Qualitative steatorrhea was measured using the Sudan III qualitative fecal fat test, as described by Drumey et al,11 on a sample of at least 5 g of stool. Screening for EPI was conducted using stool sample analysis with the fecal elastase-1 enzyme (FE-1) assay.1214 Patients with FE-1 levels in the range for EPI, defined as less than 200 µg/g, had confirmatory testing for EPI using the 72-hour stool and dietary fat sample collection15 for quantitative steatorrhea and the hormone-stimulated pancreatic function test.16 Informed consent was obtained before the study from the parent(s) or guardian(s), and assent was obtained from patients older than 6 years. The institutional review board at The Children's Hospital of Philadelphia approved the study.

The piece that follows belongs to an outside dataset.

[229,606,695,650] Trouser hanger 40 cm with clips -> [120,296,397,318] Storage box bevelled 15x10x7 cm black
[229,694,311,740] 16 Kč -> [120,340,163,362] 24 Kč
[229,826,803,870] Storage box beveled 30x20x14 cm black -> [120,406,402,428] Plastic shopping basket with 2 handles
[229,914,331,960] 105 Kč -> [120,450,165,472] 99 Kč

CD4 STATUS AND HIV RNA VIRAL LOAD

CD4 counts obtained as part of routine outpatient clinical care visits were used for the analysis and were categorized as normal (≥25% of normal), moderately suppressed (15%-24% of normal), or severely suppressed (<15% of normal) based on reference ranges of age-specific CD4 counts.17 HIV RNA viral load from blood samples obtained within 3 months of the date of stool sample collection was used for the analysis. Plasma HIV RNA levels were measured using the method of branched DNA signal amplification (r-nasba; Organon, Durham, NC).18

GROWTH ASSESSMENT

Height was measured using a stadiometer accurate to 0.1 cm (Holtain, Crymych, England). Weight was measured using a digital scale accurate to 0.1 kg (Scaltronix, White Plains, NJ). All measurements were taken with children in light clothing and shoeless. Middle upper arm circumference was measured using a nonstretchable plastic measuring tape. Triceps skinfold was measured using a skinfold caliper (Holtain). Both measurements were performed in triplicate on the right upper arm by one of us (T.A.S.) using a standard technique,19 and the mean was used for analysis. Total upper arm muscle area was calculated from upper arm muscle circumference and triceps skinfold measurements.20

STOOL STUDIES AND HORMONE-STIMULATED PANCREATIC FUNCTION TEST

Spot fecal specimens were collected, aliqouted, and stored at –70°C before measurement of qualitative steatorrhea and FE-1 analysis. Qualitative steatorrhea was assessed using the Sudan III qualitative stain11 (Mayo Clinic Laboratories, Rochester, Minn), which is specific for detecting triglycerides and fatty acids in the stool matrix21 and reliable for excluding steatorrhea.22 The FE-1 content of the spot stool specimen was measured using enzyme-linked immunosorbent assay (ScheBo-Tech, Wettenberg, Germany). After age 1 month, normal FE-1 levels are greater than 200 µg/g. Thereafter, levels of 100 to 200 µg/g indicate moderate EPI. Levels less than 100 µg/g indicate severe EPI.23,24 Fecal elastase-1 enzyme has high stability at room and cold storage temperatures23 and has demonstrated high specificity (96%) and sensitivity (100%) for the detection of EPI in children with cystic fibrosis.24

Patients were admitted to the inpatient General Clinical Research Center at The Children's Hospital of Philadelphia for the 72-hour stool and dietary fat sample collections, which were performed while the patient consumed a diet containing 3 g of fat per kilogram of body weight (maximum, 100 g). Percent coefficient of fat absorption (%CoA) was calculated according to the following formula:

%CoA=[(Fat Intake[g]Stool Fat[g]]])(Fat Intake[g])×100

The normal range of %CoA is 93% or greater.10 The stool analysis was conducted using the method of Jeejeebhoy et al15 (Mayo Clinic Laboratories).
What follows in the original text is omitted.